I'm trying to do knn search on big data with limited memory.
I'm using HDF5 and python.
I tried bruteforce linear search(using pytables) and kd-tree search (using sklearn)
It's suprising but kd-tree method takes more time(maybe kd-tree will work better if we increase batch size? but I don't know optimal size also it limited by memory)
Now I'm looking for how to speed up calculations, I think HDF5 file can be tuned for individual PC, also norm calculation can be speeded maybe using nymexpr or some python tricks.
import numpy as np
import time
import tables
import cProfile
from sklearn.neighbors import NearestNeighbors
rows = 10000
cols = 1000
batches = 100
k= 10
#USING HDF5
vec= np.random.rand(1,cols)
data = np.random.rand(rows,cols)
fileName = 'C:\carray1.h5'
shape = (rows*batches, cols) # predefined size
atom = tables.UInt8Atom() #?
filters = tables.Filters(complevel=5, complib='zlib') #?
#create
# h5f = tables.open_file(fileName, 'w')
# ca = h5f.create_carray(h5f.root, 'carray', atom, shape, filters=filters)
# for i in range(batches):
# ca[i*rows:(i+1)*rows]= data[:]+i # +i to modify data
# h5f.close()
#can be parallel?
def test_bruteforce_knn():
h5f = tables.open_file(fileName)
t0= time.time()
d = np.empty((rows*batches,))
for i in range(batches):
d[i*rows:(i+1)*rows] = ((h5f.root.carray[i*rows:(i+1)*rows]-vec)**2).sum(axis=1)
print (time.time()-t0)
ndx = d.argsort()
print ndx[:k]
h5f.close()
def test_tree_knn():
h5f = tables.open_file(fileName)
# it will not work
# t0= time.time()
# nbrs = NearestNeighbors(n_neighbors=k, algorithm='ball_tree').fit(h5f.root.carray)

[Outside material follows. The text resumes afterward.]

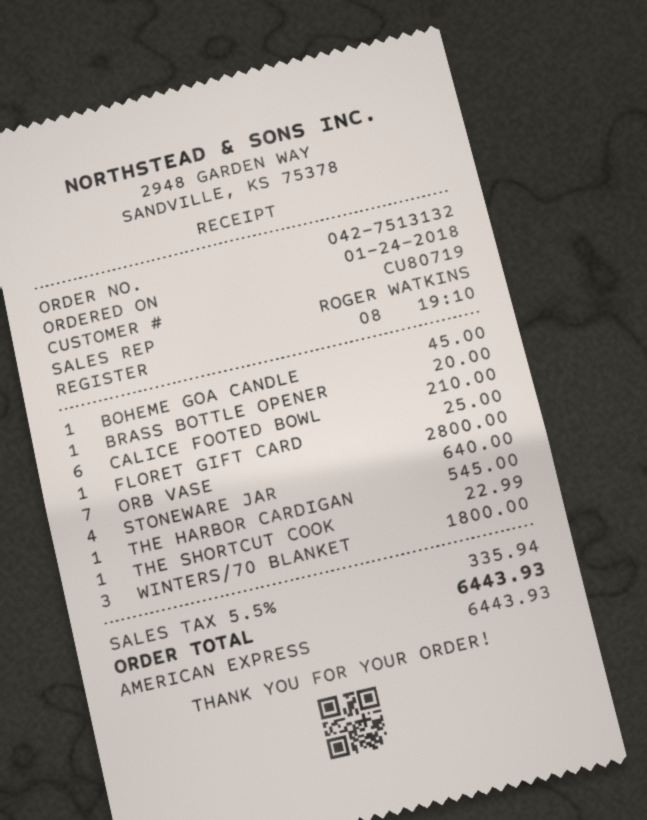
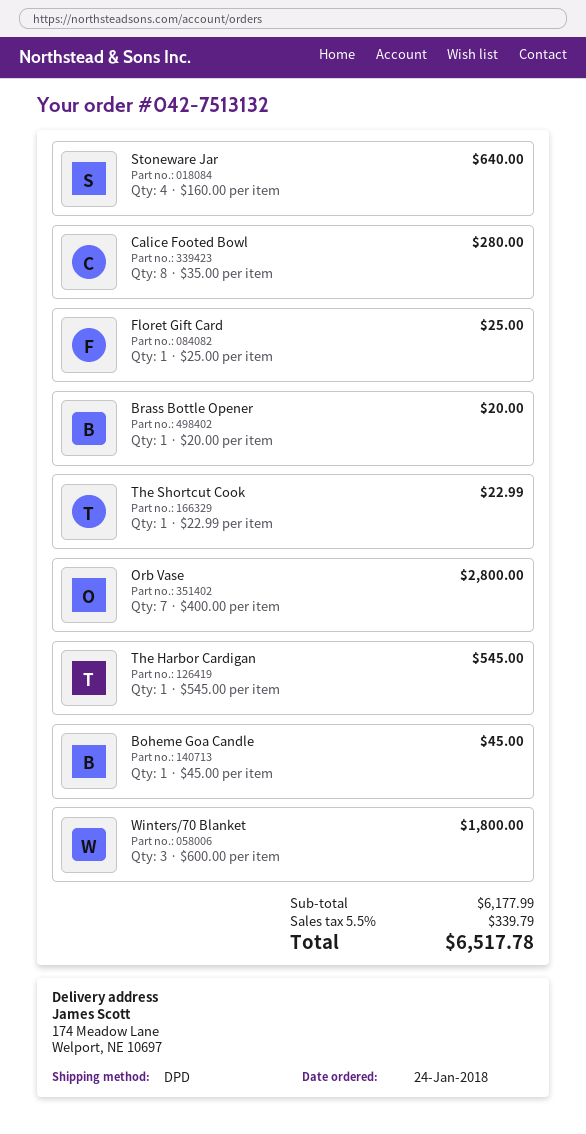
CALICE FOOTED BOWL: 6 for 210.00 -> 8 for 280.00
tax: 5.5% = 335.94 -> 5.5% = 339.79
total: 6443.93 -> 6517.78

# distances, indices = nbrs.kneighbors(vec)
# print (time.time()-t0)
#need to concatenate distances, indices somehow
t0= time.time()
d = np.empty((rows*batches,))
for i in range(batches):
nbrs = NearestNeighbors(n_neighbors=k, algorithm='ball_tree').fit(h5f.root.carray[i*rows:(i+1)*rows])
distances, indices = nbrs.kneighbors(vec) # put in dict?
#d[i*rows:(i+1)*rows] =
print (time.time()-t0)
#ndx = d.argsort()
#print ndx[:k]
h5f.close()
cProfile.run('test_bruteforce_knn()')
cProfile.run('test_tree_knn()')